-- Available data follows --

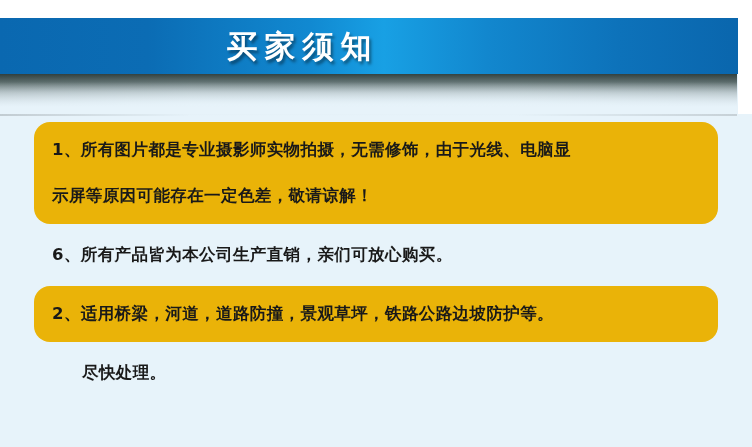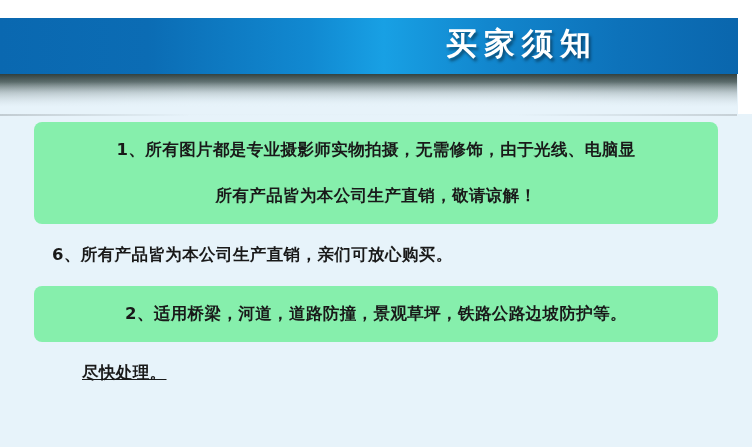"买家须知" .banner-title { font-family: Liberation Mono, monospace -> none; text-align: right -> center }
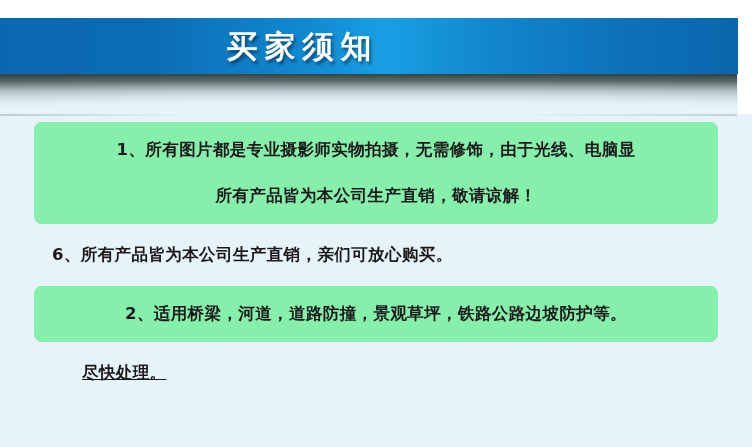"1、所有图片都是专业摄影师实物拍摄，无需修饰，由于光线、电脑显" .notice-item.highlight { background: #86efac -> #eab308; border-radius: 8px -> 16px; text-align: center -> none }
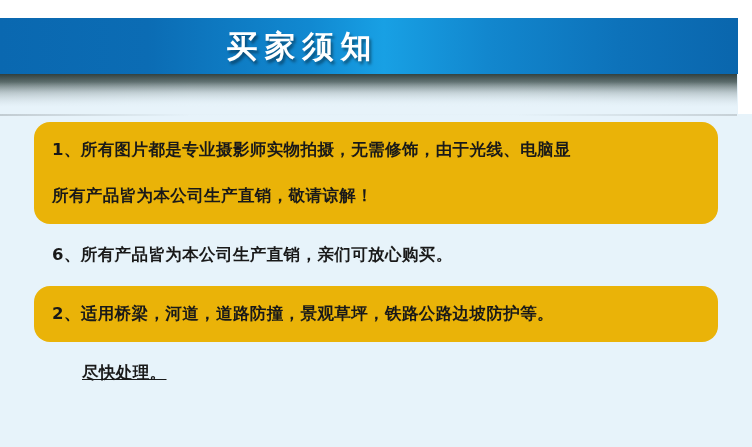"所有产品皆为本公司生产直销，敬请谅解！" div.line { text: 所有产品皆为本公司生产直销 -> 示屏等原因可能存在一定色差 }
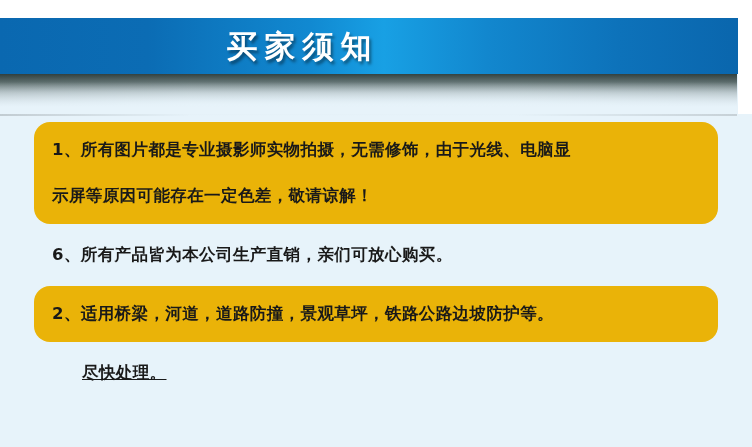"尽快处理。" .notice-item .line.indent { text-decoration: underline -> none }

-- Available data concluded --
-- Available data follows --

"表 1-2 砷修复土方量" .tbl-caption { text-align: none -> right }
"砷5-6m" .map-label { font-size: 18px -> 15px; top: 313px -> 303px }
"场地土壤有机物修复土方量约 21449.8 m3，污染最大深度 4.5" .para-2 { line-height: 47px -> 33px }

-- Available data concluded --
-- Available data follows --

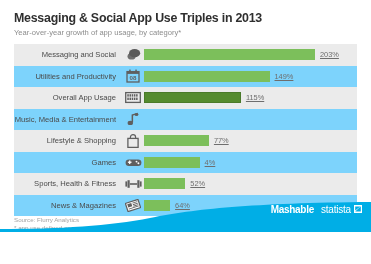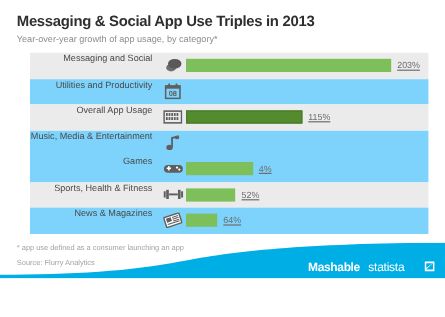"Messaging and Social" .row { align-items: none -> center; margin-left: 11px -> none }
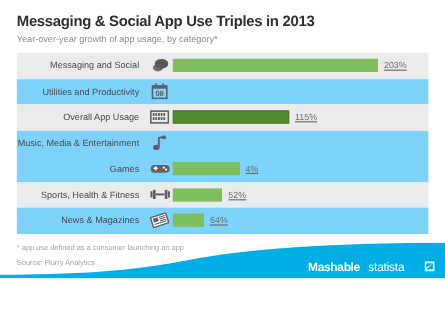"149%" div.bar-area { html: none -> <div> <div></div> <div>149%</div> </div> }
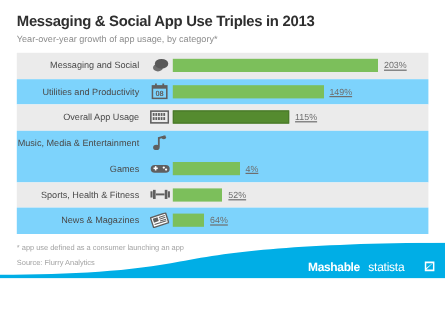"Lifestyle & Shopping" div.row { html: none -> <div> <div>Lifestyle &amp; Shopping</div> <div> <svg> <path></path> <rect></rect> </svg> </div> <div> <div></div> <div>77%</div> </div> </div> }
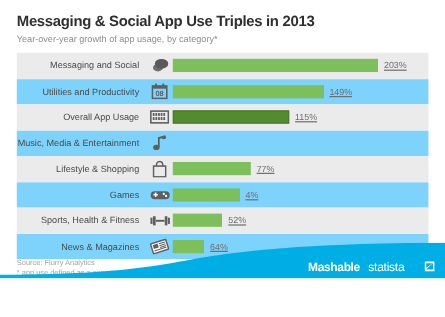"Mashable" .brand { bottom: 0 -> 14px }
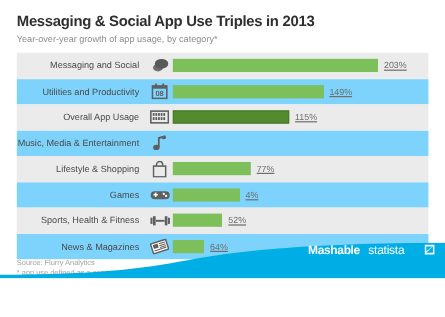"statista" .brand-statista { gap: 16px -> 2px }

-- Available data concluded --

> [Your objective]:
Output only the stretch above from the line with "Liberation Mono, monospace" through the line with "text-decoration: underline ->", reproduced exactly. Exclude pictures.

> [Solution to this problem]:
"买家须知" .banner-title { font-family: Liberation Mono, monospace -> none; text-align: right -> center }
"1、所有图片都是专业摄影师实物拍摄，无需修饰，由于光线、电脑显" .notice-item.highlight { background: #86efac -> #eab308; border-radius: 8px -> 16px; text-align: center -> none }
"所有产品皆为本公司生产直销，敬请谅解！" div.line { text: 所有产品皆为本公司生产直销 -> 示屏等原因可能存在一定色差 }
"尽快处理。" .notice-item .line.indent { text-decoration: underline -> none }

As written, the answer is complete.